El presidente Abelardo de la Espriella señaló que su antecesor, Gustavo Petro, dejará al país con una economía bajo presión y con problemas serios en el sector energético. La acusación la pronunció en un escenario público y fue retomada por el portal Demócrata, que publicó el cruce de versiones entre ambos mandatarios.
De la Espriella sostuvo que la herencia económica y energética que recibe es motivo de preocupación inmediata. Según su lectura, las decisiones del gobierno saliente encarecieron el acceso a energía y debilitaron la capacidad financiera del Estado para atender las demandas sociales del próximo cuatrienio.
Desde el lado del gobierno saliente, Petro defendió su gestión y aseguró que el país registra hoy menos pobreza y más avances en justicia social. El presidente saliente enmarcó sus cifras en políticas de transferencia, formalización laboral y acceso a servicios, aunque no entró en la discusión específica sobre el sistema energético.
El contraste de lecturas refleja dos enfoques distintos sobre el mismo periodo. De la Espriella pone el acento en los indicadores macroeconómicos y en la capacidad del Estado para sostener el gasto. Petro insiste en los indicadores sociales y en la reducción de la desigualdad como la herencia principal.
Para los ciudadanos, la discusión tiene efectos prácticos. Una economía bajo presión suele traducirse en menor inversión, menor empleo formal y presión sobre la deuda pública. Una crisis energética, a su vez, puede elevar las tarifas que pagan hogares y empresas y afectar la producción industrial.
El debate ocurre en un momento sensible: el empalme entre administraciones. En esa etapa, los equipos técnicos suelen revisar las cuentas fiscales, la situación de las empresas públicas y los compromisos contractuales del sector eléctrico, entre otros puntos sensibles para la estabilidad del país.
El cruce de declaraciones muestra también una disputa política por la narrativa del periodo 2022-2026. Quienes respaldan a Petro resaltan los programas sociales como legado central. Quienes respaldan a De la Espriella insisten en los desajustes estructurales que, según dicen, dejó la administración anterior.

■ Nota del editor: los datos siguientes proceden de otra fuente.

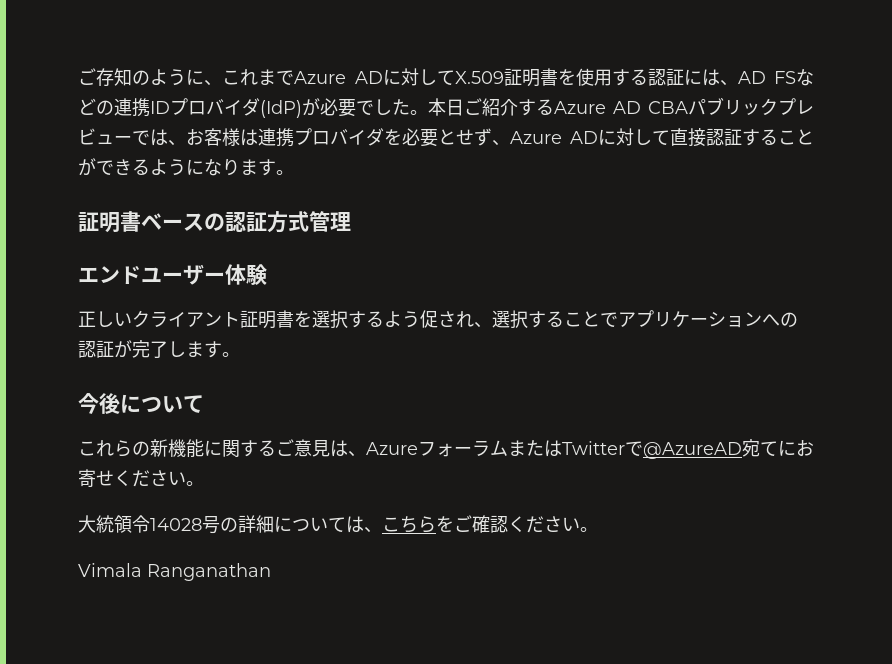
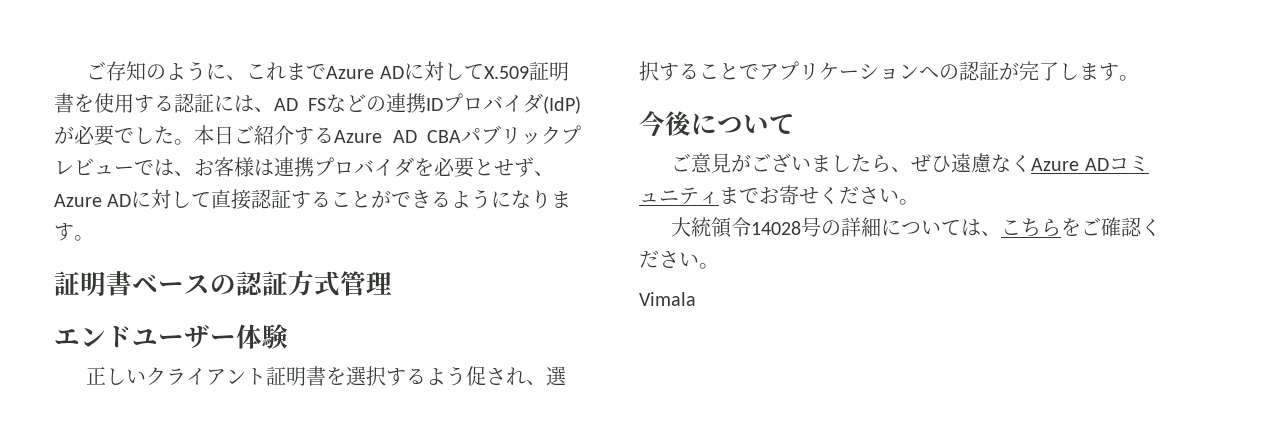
[78,439,796,459] これらの新機能に関するご意見は、AzureフォーラムまたはTwitterで@AzureAD宛てに -> [671,153,1149,173] [639,187,759,205] ご意見がございましたら、ぜひ遠慮なくAzure ADコミュニティまで
[147,563,271,581] Ranganathan -> (696, 299) none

Queda por verse cómo se traducen las afirmaciones de De la Espriella en medidas concretas del nuevo gobierno. El equipo económico entrante deberá presentar en las próximas semanas un diagnóstico detallado sobre las finanzas públicas y el sector eléctrico, y a partir de ahí fijar prioridades para los primeros meses de gestión.
La fuente Demócrata consignó ambos mensajes sin ofrecer un pronunciamiento independiente sobre las cifras. Por ahora, las cifras puntuales que respaldan cada postura deberán verificarse en los informes oficiales del DANE, del Ministerio de Hacienda y de las entidades del sector energético.